### DATASET CONTENT
------------------------------------

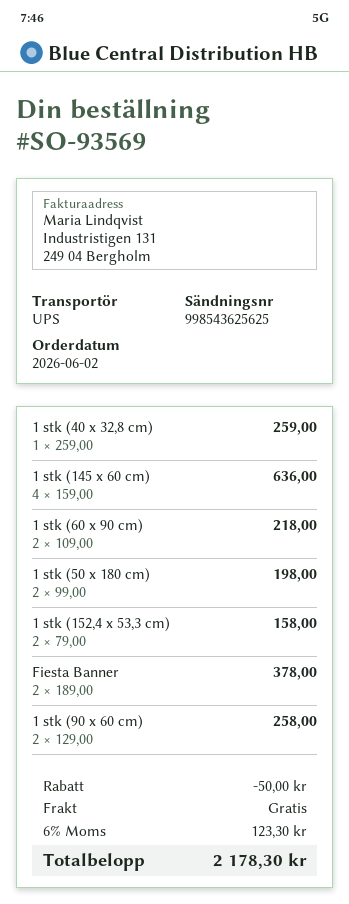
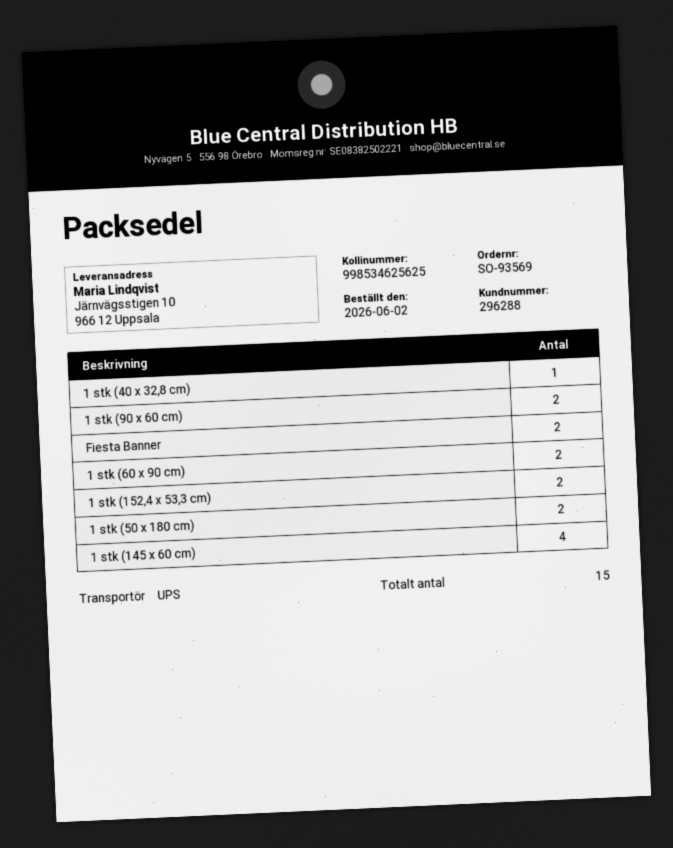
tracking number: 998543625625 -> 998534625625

------------------------------------

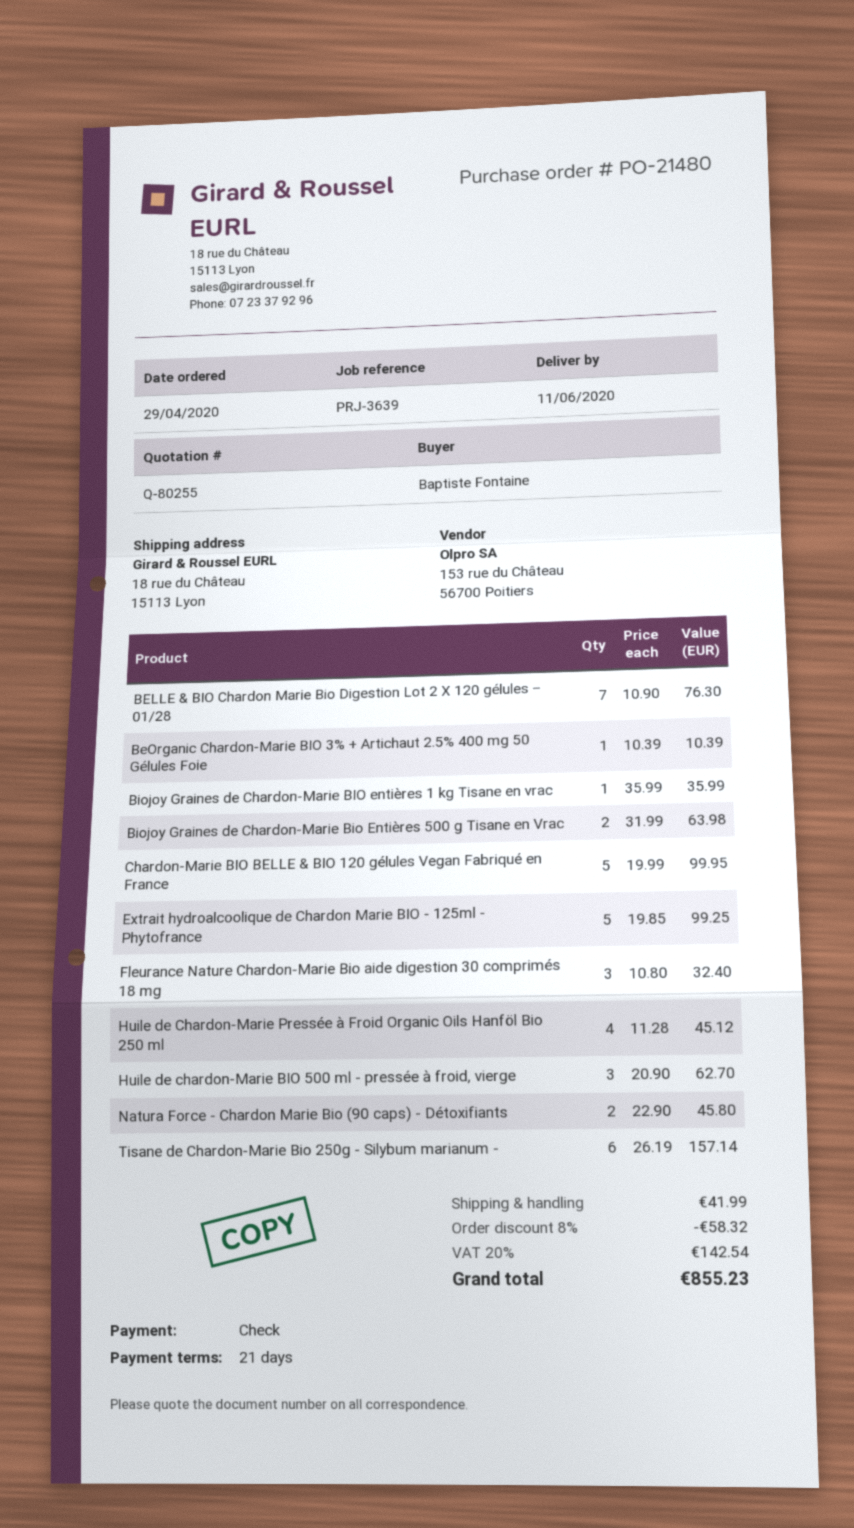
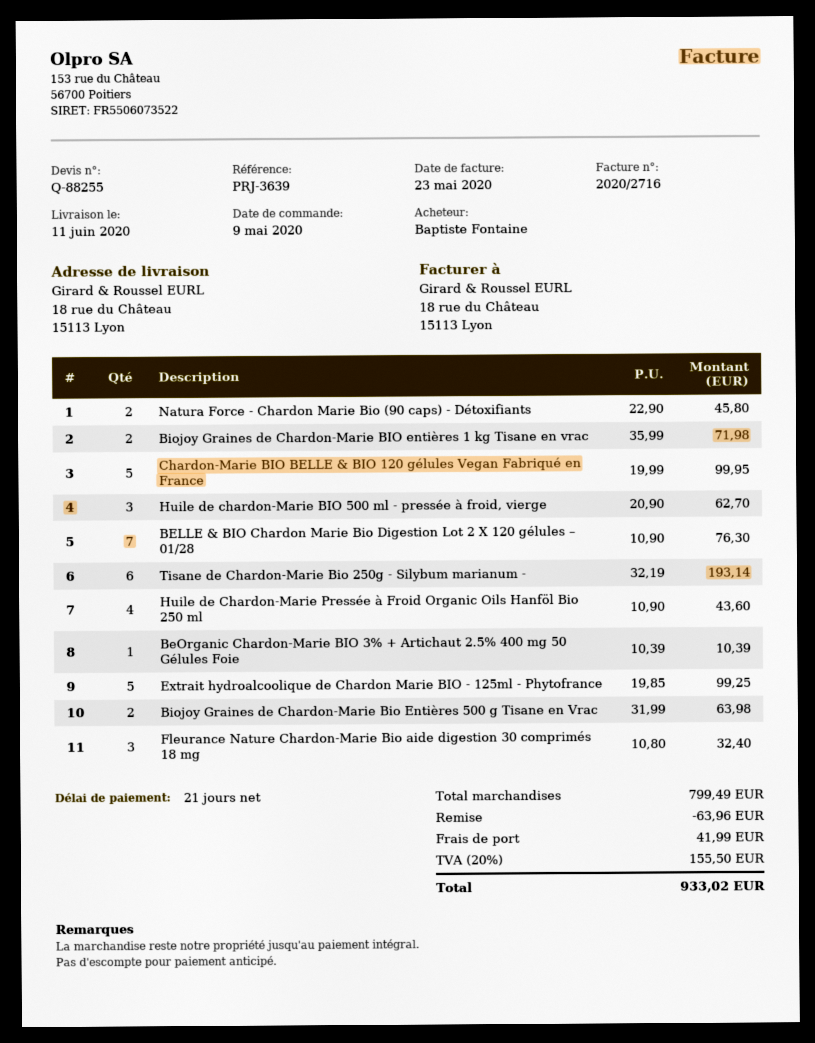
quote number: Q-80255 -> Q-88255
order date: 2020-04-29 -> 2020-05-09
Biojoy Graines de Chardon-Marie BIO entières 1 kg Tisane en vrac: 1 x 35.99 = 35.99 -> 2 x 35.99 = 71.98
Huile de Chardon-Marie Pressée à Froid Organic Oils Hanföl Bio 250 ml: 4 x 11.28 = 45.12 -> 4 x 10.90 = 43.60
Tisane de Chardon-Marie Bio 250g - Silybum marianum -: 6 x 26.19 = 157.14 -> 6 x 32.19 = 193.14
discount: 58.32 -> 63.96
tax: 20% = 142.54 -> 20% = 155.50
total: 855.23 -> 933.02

------------------------------------

### ASSIGNED TASK
Write down every line of the data above that includes the string "number".

### ANSWER BELOW
tracking number: 998543625625 -> 998534625625
quote number: Q-80255 -> Q-88255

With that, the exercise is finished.